El banquero, viendo que José estaba pensando, exclamó:
—¡Que el eterno Adonai me castigue, si no quiero ayudar a un necesitado! Escucha, hombre, ¡te doy treinta siclos! ¡Treinta siclos de plata! Es una cantidad tremenda, mucho, mucho más de lo que vale este viejo anillo desgastado. ¡Saldré perdiendo! Tienes esposa y un hijo primogénito... Quiero ayudarte, ¡Coge el dinero! ¡Cógelo, ya que te doy tanto...! Tanta prisa se daba, que hasta le temblaban las manos. Agarró el anillo con la velocidad de una urraca cogiendo un objeto brillante y lo escondió en su pecho. Abrió una cajita que estaba a su lado. Ahora, con gesto más pausado, con parsimonia, sacaba las monedas una a una. Algunas las escondía rápidamente después de sacarlas, y ponía otras en su lugar con los bordes recortados. Le dio sólo cinco siclos en monedas asmoneas, abonando lo demás en estáteres de Herodes.
—Ves, yo soy así —dijo torciendo los labios en una sonrisa—. Me caes bien. Quiero ayudarte. Ninguno de estos tramposos —con un gesto de la mano apuntó a las otras mesas— te daría tanto. Recoge el dinero y escóndelo bien, porque aquí en el atrio no faltan ladrones.
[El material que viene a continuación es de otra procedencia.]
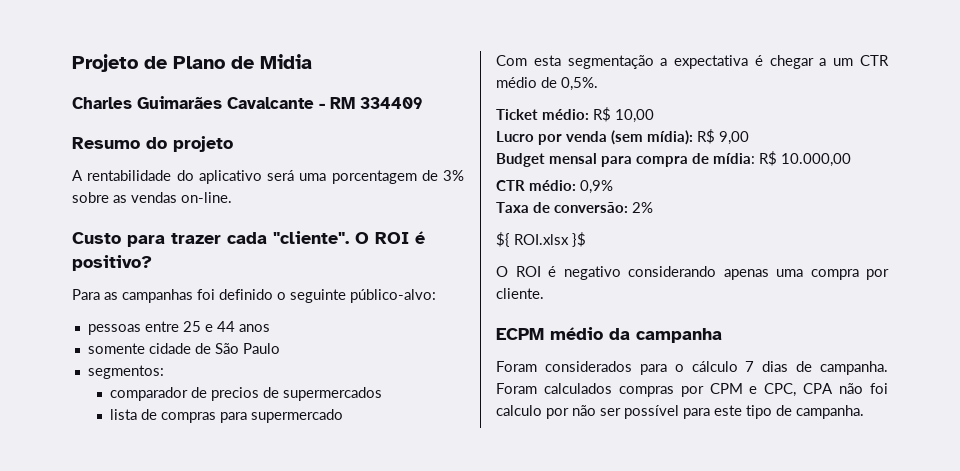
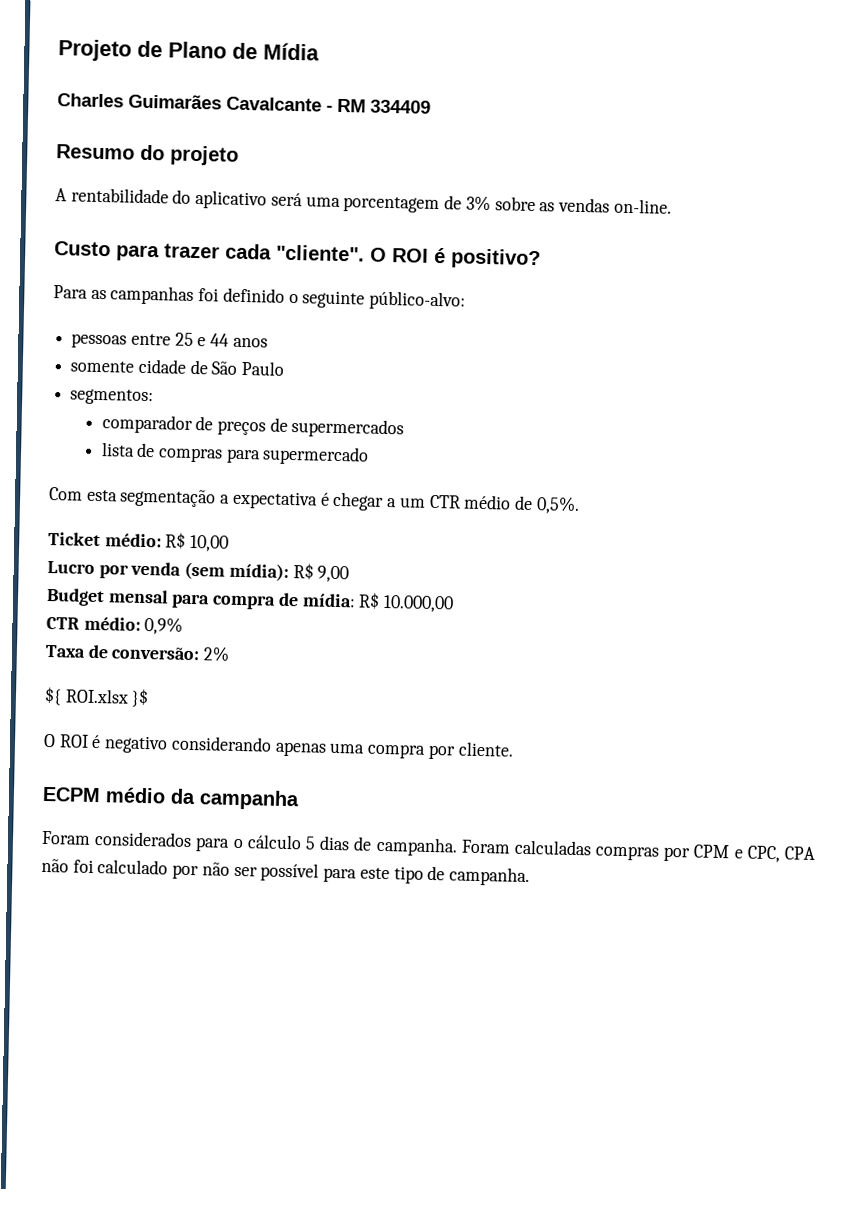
[260,54,312,69] Midia -> [263,42,320,61] Mídia
[211,387,260,401] precios -> [217,420,267,436] preços
[745,361,755,372] 7 -> [304,836,316,850] 5
[543,383,612,394] calculados -> [513,839,592,856] calculadas
[496,405,542,416] calculo -> [97,859,169,875] calculado

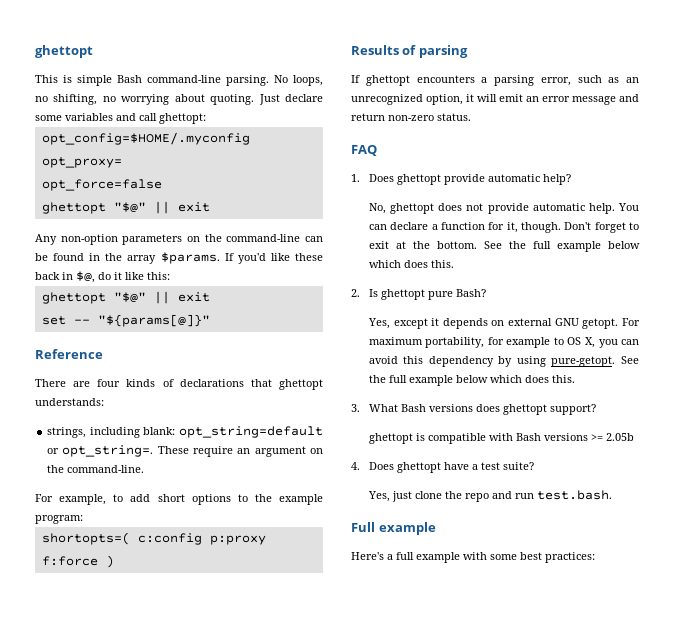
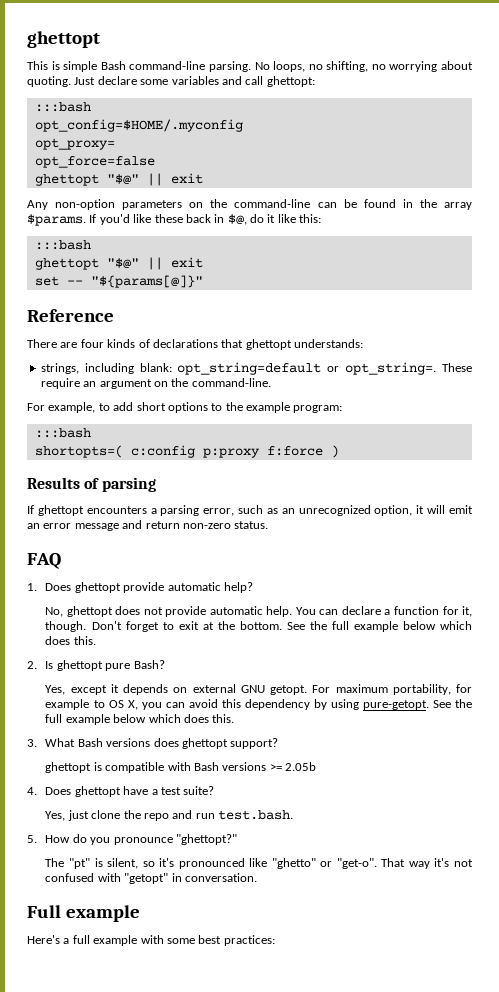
(206, 118) none -> [34,102,91,112] // :::bash
(170, 276) none -> [34,240,91,250] // :::bash
(83, 519) none -> [34,428,91,438] // :::bash
(612, 495) none -> [27,834,237,845] [45,858,474,869] [45,873,257,884] // 5. How do you pronounce "ghettopt?" // The "pt" is silent, so it's pronounced like "ghetto" or "get-o". That way it's not confused with "getopt" in conversation.

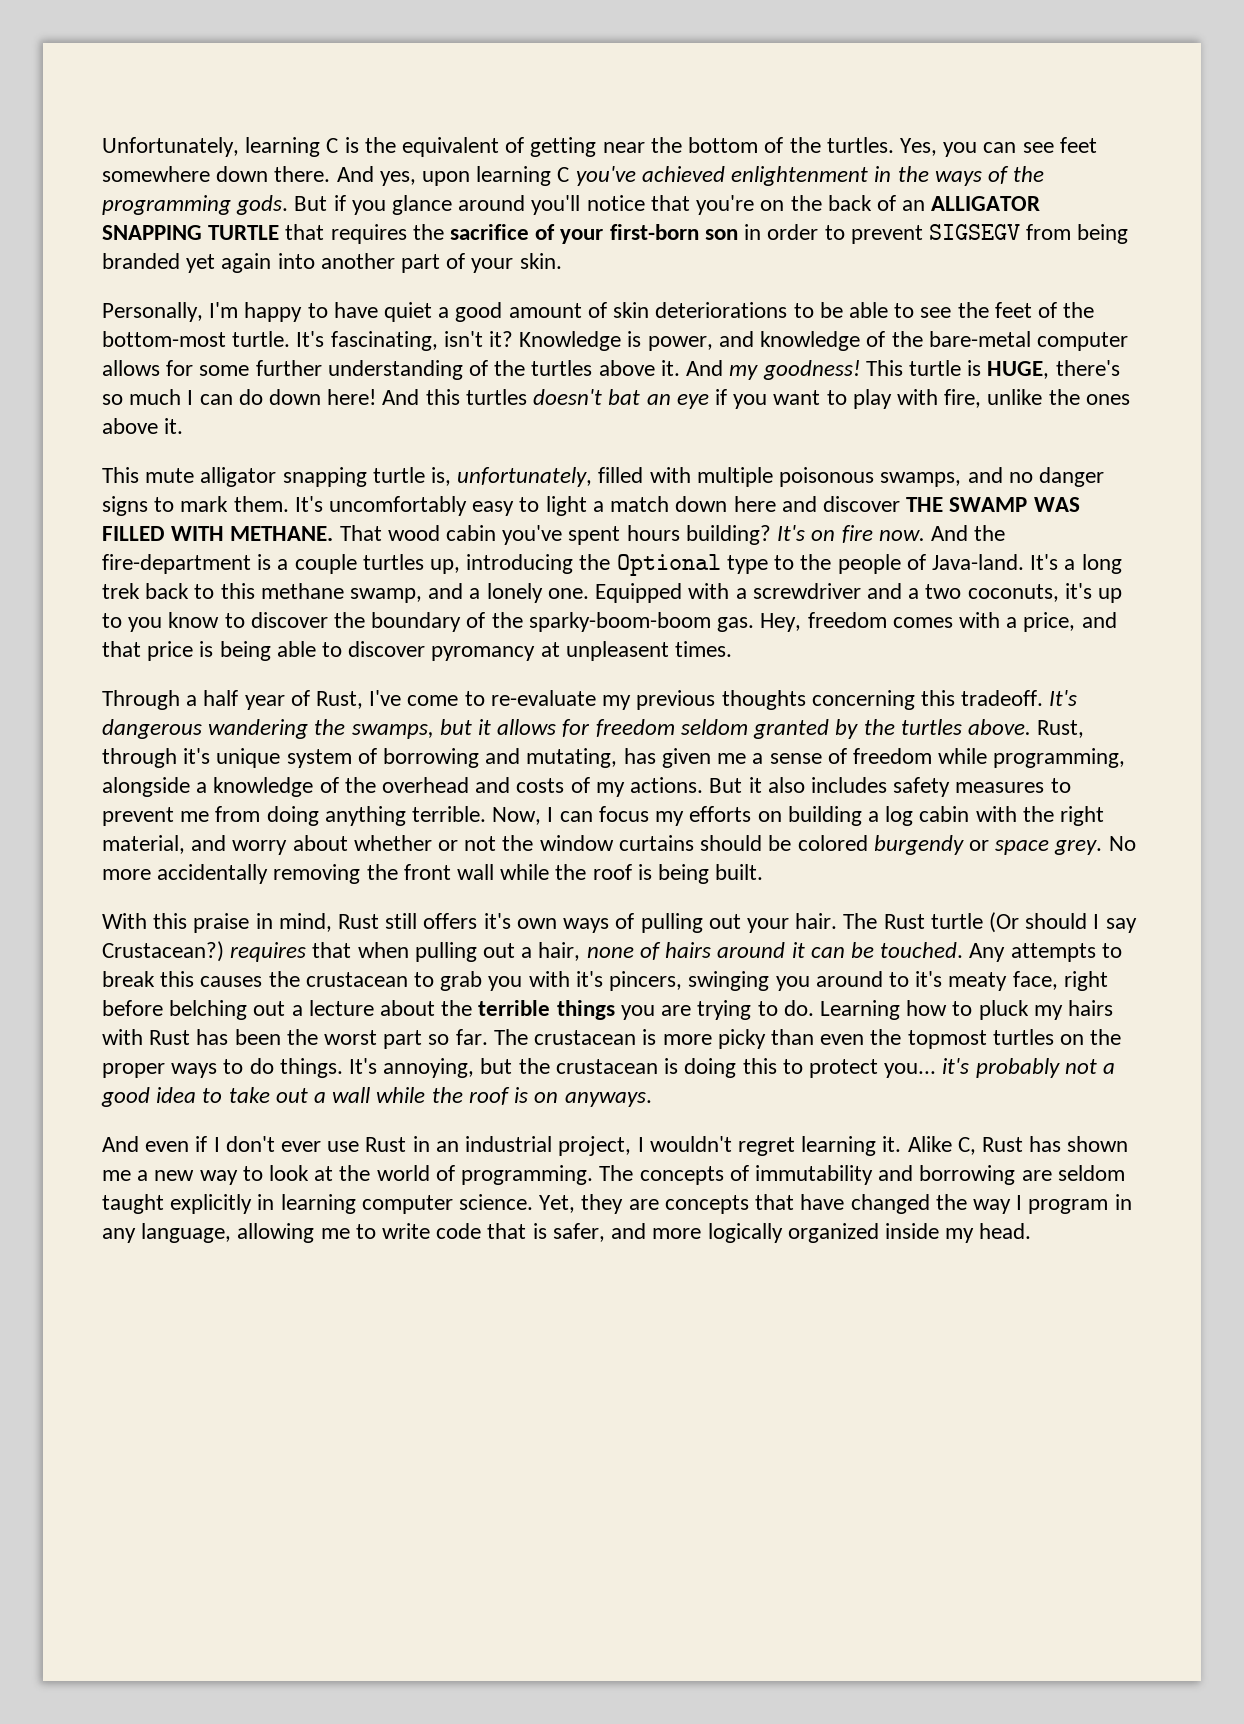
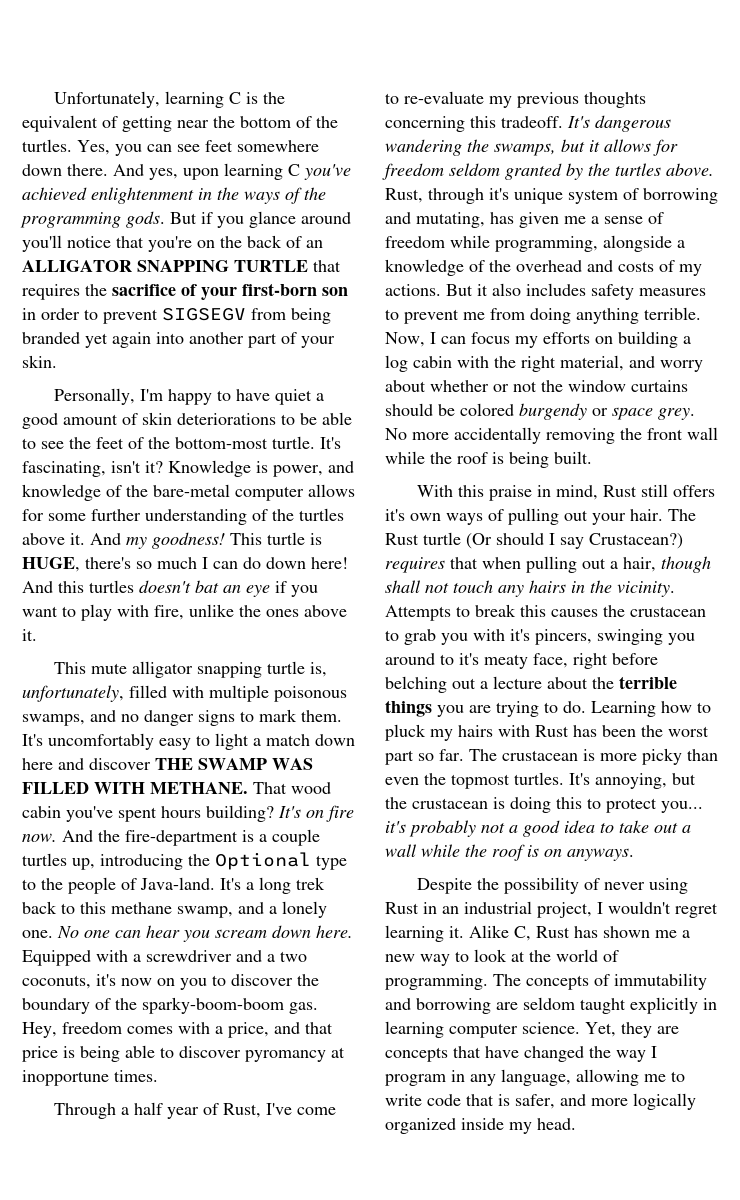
(589, 593) none -> [57,925,353,942] No one can hear you scream down here.
[1097,588,1122,603] [102,612,220,632] up to you know -> [121,978,207,990] now on you
[565,641,669,661] unpleasent -> [22,1070,109,1086] inopportune
[586,942,1096,962] none of hairs around it can be touched. Any attempts -> [661,556,711,573] [385,580,675,597] [385,605,451,621] though shall not touch any hairs in the vicinity. Attempts
[992,1029,1122,1045] [102,1058,343,1078] turtles on the proper ways to do things. -> [514,772,564,785] turtles.
[102,1136,360,1152] And even if I don't ever use -> [417,877,689,894] Despite the possibility of never using

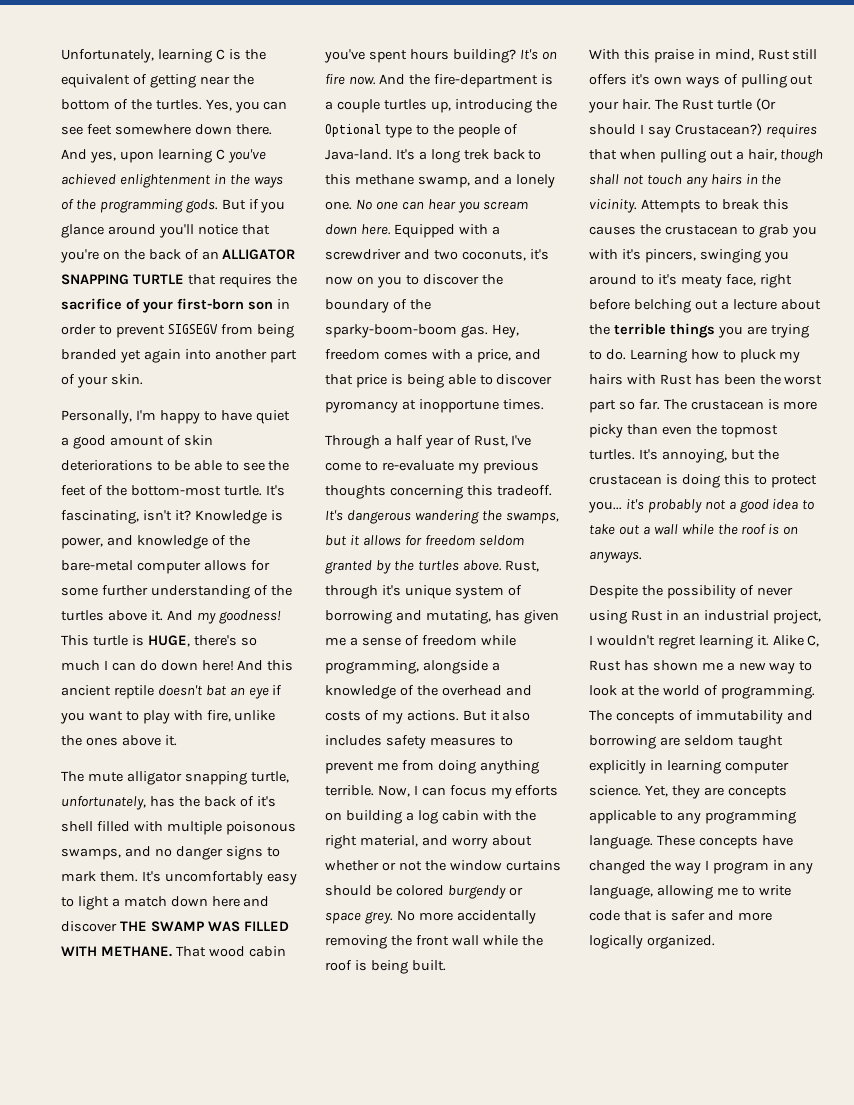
[89,580,134,593] turtles -> [61,685,154,699] ancient reptile
[54,662,87,674] This -> [61,771,84,782] The
[267,661,328,677] [22,685,124,702] turtle is, unfortunately, -> [250,771,289,783] [61,796,276,810] [61,821,93,832] turtle, unfortunately, has the back of it's shell
[267,954,275,962] a -> (430, 254) none
[453,1046,481,1058] that -> [589,810,796,824] [589,835,758,849] applicable to any programming language. These concepts
[515,1094,555,1109] safer, -> [670,910,705,921] safer
[385,1118,576,1134] organized inside my head. -> [646,935,715,949] organized.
Bueno, vete en paz. Mira cuánto he hecho por ti, cuánto se puede comprar con semejante montaña de dinero. Puedes comprar dos burros y luego alquilarlos y ganar con ellos. Bah, con tanto dinero puedes incluso comprar un esclavo, que trabajará por ti. Vete ya, vete. Has hecho un buen negocio y puedes estar satisfecho...
Moviendo la mano con sus largos dedos hacía gestos de despedir a José hacia el Santurario. José echó el dinero en un saquito, le saludó con una inclinación de cabeza, diciéndole:
—Que el Altísimo esté contigo.
El otro le contestó con una sonrisa. Se alejaron despacio de la mesita.
—Nos dio muchísimo dinero por el anillo —le dijo José a Miriam—. Supongo que habrá salido perjudicado.
—Lo hizo probablemente por su buen corazón. Compartió su riqueza con nosotros y nosotros deberíamos compartirla con los necesitados. ¿No te importará que le demos algo a Ata? ¡Es tan pobre!
—Me dará alegría poder ayudarle.
— ¡Qué alegría poder ayudar a los demás! ¿Sabes?, con los pastores venía una muchacha. Es muy pobre... Va a tener un niño. Me gustaría ayudarle también...
—Darás a quien quieras. Si yo fuera rico, te daría siempre, para que lo repartieras entre la gente. Tú ves siempre al que necesita. Y das de manera que la gente se alegra... Sabes dar.
Ella le miró, sacudió la cabeza y le sonrió sin decir palabra.
Ahora se dirigieron hacia el Santuario. Tenían que abrirse de nuevo paso entre la multitud. Cogieron las escaleras hasta la primera rampa luego hasta la segunda. Había muchas puertas que llevaban al Atrio de las Mujeres, pero las mujeres que venían para ofrecer la ofrenda de purificación podían utilizar una sola de ellas. La cruzaron.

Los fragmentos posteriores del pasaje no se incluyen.